Qualitative. Participant-perceived included insufficient staff, limited time and space in some facilities, certain computer system and administrative obstacles, and screening tool limitations. Perceived barriers specific to Veterans included limited understanding of mTBI and related VA programs and competing demands for Veteran time. Perceived barriers specific to Providers included limited understanding of mTBI injuries, as well as limited understanding of the administration of mTBI screening and evaluation tools as related to VA policy. Perceived Programmatic facilitators included extended and weekend appointment hours for Veterans, use of case managers to facilitate Veterans' progression through program levels, and education on mTBI. Perceived Provider facilitators included improved communication with impaired Veterans, cross-discipline communications and team-building, and demonstration of patient-centered attitudes.
Our findings generally supported other's findings and reinforce the complexity of delivering care to Veterans with arrays of symptoms that suggest overlapping diagnoses and treatment plans.
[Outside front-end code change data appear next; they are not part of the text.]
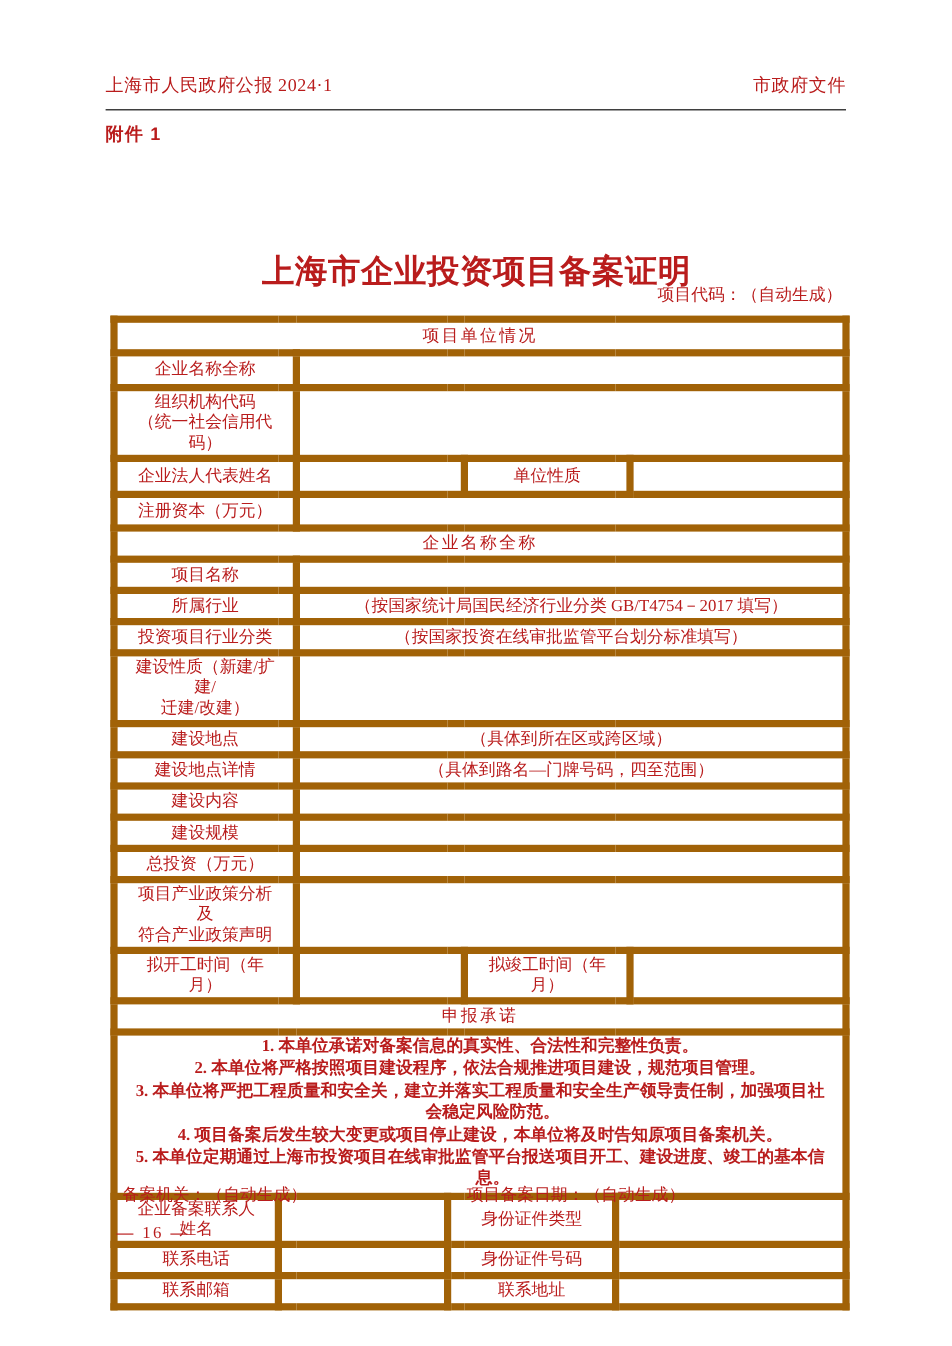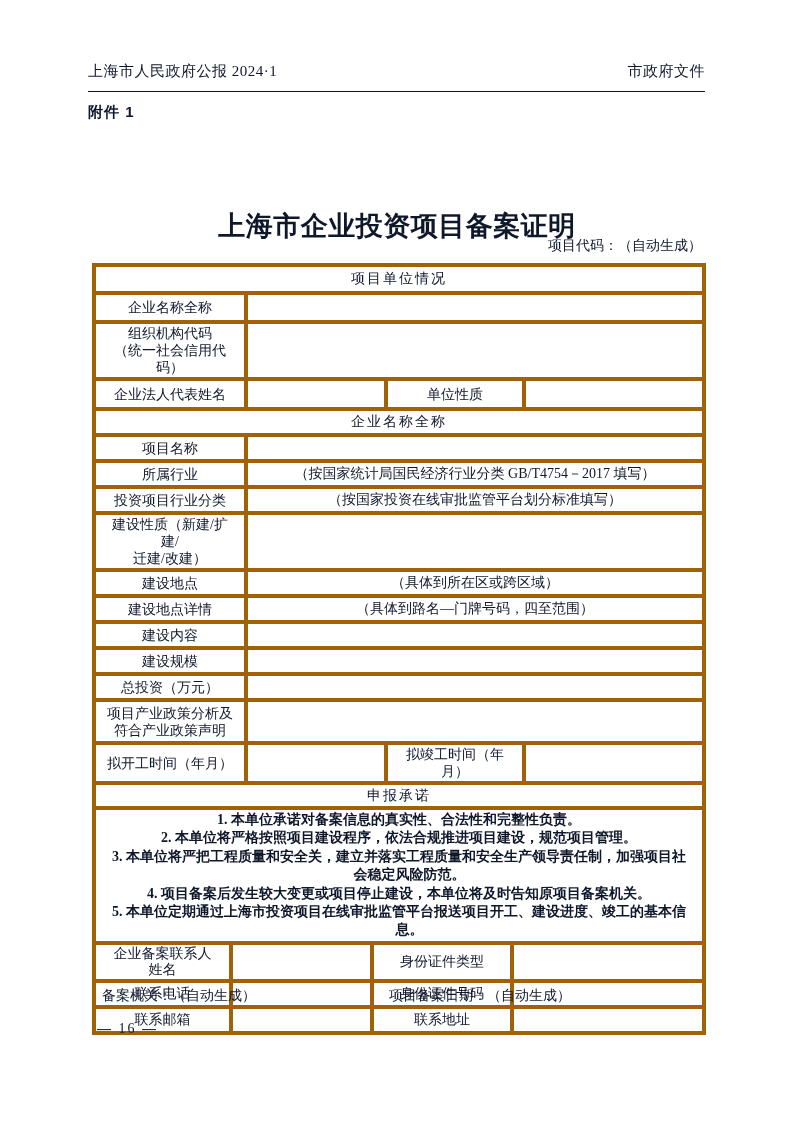--- a/index.html
+++ b/index.html
@@ -1,18 +1,18 @@
 <!DOCTYPE html>
 <html><head>
 <meta charset="utf-8">
 <style>
   html,body{margin:0;padding:0;background:#ffffff;}
   #page{
     position:relative;width:793px;height:1122px;background:#ffffff;
-    font-family:"Liberation Serif","DejaVu Serif",serif;color:#0f172a;
+    font-family:"Liberation Serif","DejaVu Serif",serif;color:#b91c1c;
     overflow:hidden;
   }
   
   .hdr-left{position:absolute;left:88px;top:62px;font-size:15px;letter-spacing:.5px;}
   .hdr-right{position:absolute;right:88px;top:62px;font-size:15px;letter-spacing:.5px;}
   .hdr-rule{position:absolute;left:88px;top:91px;width:617px;height:0;border-top:1.6px solid #111;}
   .attachment{
     position:absolute;left:88px;top:103px;font-size:15px;font-weight:bold;
     font-family:"Liberation Sans","DejaVu Sans",sans-serif;letter-spacing:1px;
   }
@@ -22,21 +22,21 @@
     font-size:27px;font-weight:bold;letter-spacing:.5px;margin-top:48px;
   }
   .proj-code{position:absolute;right:91px;top:237px;font-size:14px;}
   
   table.form{
     position:absolute;left:92px;top:263px;width:610px;
     border-collapse:collapse;table-layout:fixed;
     border:2px solid #111;
   }
   table.form td{
-    border:4px solid #a16207;padding:1px 11px;
+    border:6px solid #a16207;padding:1px 11px;
     font-size:14px;text-align:center;vertical-align:middle;
     overflow:hidden;
   }
   td.sec-hd{letter-spacing:2px;}
   td.lbl{line-height:17px;margin-top:37px;}
   td.lbl-sm{font-size:12.8px;line-height:16px;}
   td.hint{font-size:14px;}
   td.commit{
     text-align:left;padding:6px 8px 6px 8px;line-height:18.4px;font-size:13.6px;
   }
@@ -92,20 +92,24 @@
         <div>（统一社会信用代码）</div>
       </td>
       <td colspan="5"></td>
     </tr>
     <tr class="rh30">
       <td colspan="2" class="lbl">企业法人代表姓名</td>
       <td colspan="2"></td>
       <td colspan="2" class="lbl">单位性质</td>
       <td></td>
     </tr>
+    <tr class="rh28">
+      <td colspan="2" class="lbl">注册资本（万元）</td>
+      <td colspan="5"></td>
+    </tr>
 
     <tr class="rh26">
       <td colspan="7" class="sec-hd">企业名称全称</td>
     </tr>
     <tr class="rh26">
       <td colspan="2" class="lbl">项目名称</td>
       <td colspan="5"></td>
     </tr>
     <tr class="rh26">
       <td colspan="2" class="lbl">所属行业</td>

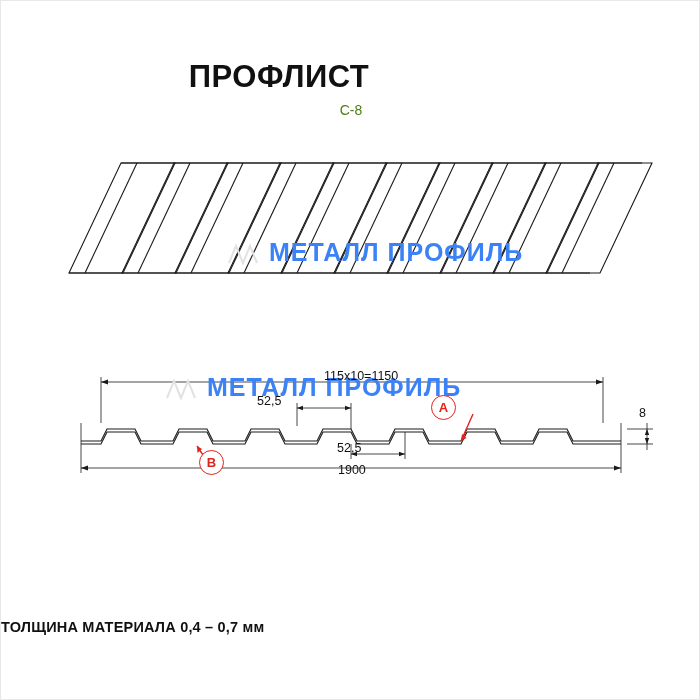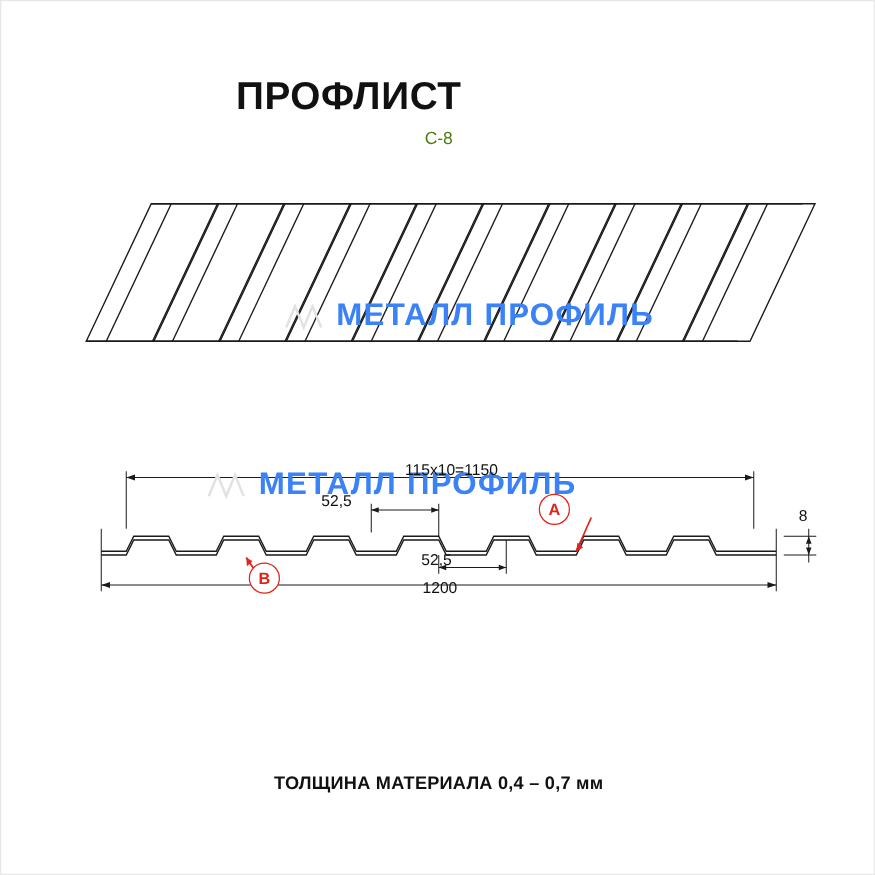--- a/index.html
+++ b/index.html
@@ -40,21 +40,21 @@
     text-align: center;
     font-size: 14px;
     font-weight: normal;
     color: #4d7c0f;
   }
   .footer {
     position: absolute;
     top: 618px;
     left: 0;
     width: 700px;
-    text-align: center;
+    text-align: left;
     font-size: 14.5px;
     font-weight: bold;
     color: #111;
     letter-spacing: 0.2px;
   }
   .iso-wrap {
     position: absolute;
     top: 140px;
     left: 60px;
     width: 580px;
@@ -242,20 +242,20 @@
         <g fill="none" stroke="#e2e2e2" stroke-width="2">
           <path d="M3 22 L10 5 L17 22 L24 5 L31 22"></path>
         </g>
       </svg>
     </span><span>МЕТАЛЛ ПРОФИЛЬ</span>
   </div>
 
   <div class="dim-label" style="top:368px; left:323px;">115х10=1150</div>
   <div class="dim-label" style="top:393px; left:256px;">52,5</div>
   <div class="dim-label" style="top:440px; left:336px;">52,5</div>
-  <div class="dim-label" style="top:462px; left:337px;">1200</div>
+  <div class="dim-label" style="top:462px; left:337px;">1900</div>
   <div class="dim-label" style="top:405px; left:638px;">8</div>
 
   <div class="callout" style="top:394px; left:430px;">A</div>
   <div class="callout" style="top:449px; left:198px;">B</div>
 
   <div class="footer">ТОЛЩИНА МАТЕРИАЛА 0,4 – 0,7 мм</div>
 </div>
 
 </body></html>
Additionally, lack of variation in quality and timeliness by level of care suggest that Veterans are receiving similar levels of care for TBI diagnosis and treatment regardless of where they live. Study findings may be used for educational materials and may lead to modification of the TBI Clinical Reminder System and follow-up care.
- Belanger HG, Powell-Cope G, Spehar AM, McCranie M, Klanchar SA, Yoash-Gantz R, Kosasih JB, Scholten J. The Veterans Health Administration's traumatic brain injury clinical reminder screen and evaluation: Practice patterns. Journal of rehabilitation research and development. 2016 Oct 1; 53(6):767-780.